In September 2009, the company changed its name from Peter Hambro Mining plc to Petropavlovsk plc, retaining the POG stock exchange code, in order to reinforce its Russian focus.

In October 2010, the company floated its non-precious metals division (the assets previously held by Aricom plc) on the Stock Exchange of Hong Kong as IRC Ltd.

In 2017, founder Peter Hambro stepped down as chairman of the company and Pavel Maslovskiy resigned under pressure from a group of shareholders led by Viktor Vekselberg. However, following a vote taken at the company's annual general meeting on 29 June 2018, it was announced that Pavel Maslovskiy would return to the board of Petropavlovsk along with Sir Roderic Lyne and Robert Jenkins. Kenges Rakishev, the largest shareholder with 22% of the shares in the company, supported the vote and the move to appoint the new directors.

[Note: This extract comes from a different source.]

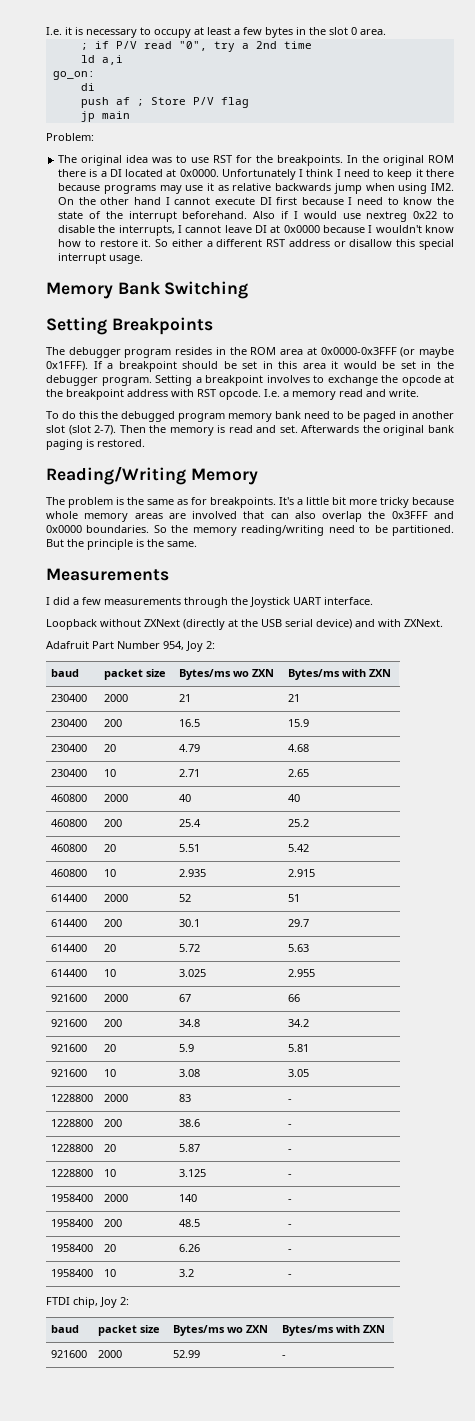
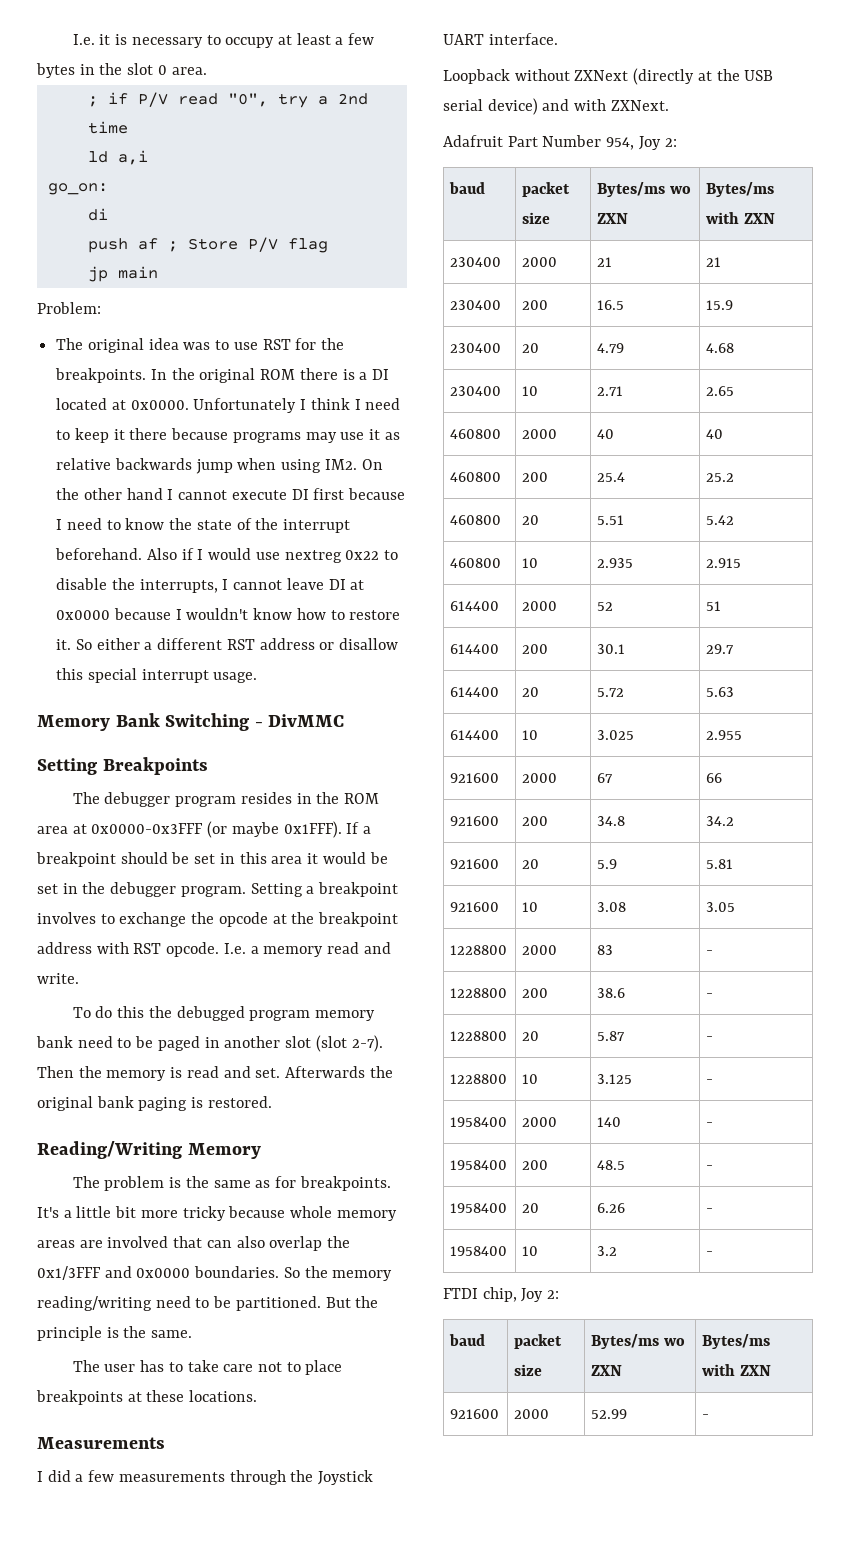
(249, 290) none -> [254,714,345,727] - DivMMC
[391,511,428,519] 0x3FFF -> [37,1266,101,1280] 0x1/3FFF
(197, 544) none -> [72,1360,343,1375] [36,1390,258,1405] // The user has to take care not to place breakpoints at these locations.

In August 2020, following boardroom changes that June which were not supported by Prosperity Capital Management, Petropavlovsk announced the appointment of an interim chief executive. Maksim Meshcheriakov, a Russian executive, would replace co-founder Pavel Maslovskiy, who had left the group. Petropavlovsk also named James Cameron, an existing independent director, as its new chairman.

The immediate priority of the board of directors of Petropavlovsk PLC would be to ensure the ongoing stability of operations and to strengthen governance of the company following a boardroom tussle.

Doubts about the competence and independence of the interim chief executive, Maksim Meshcheriakov, were voiced by the Pokrovskiy Mine labor union. The managers of the company's key mines requested the Board to disclose important information regarding the interim CEO. In their letter they wrote that he was not independent, did not have the relevant mining experience of more than 17 years, had been involved in questionable transactions and may still be regarded as a politically exposed person.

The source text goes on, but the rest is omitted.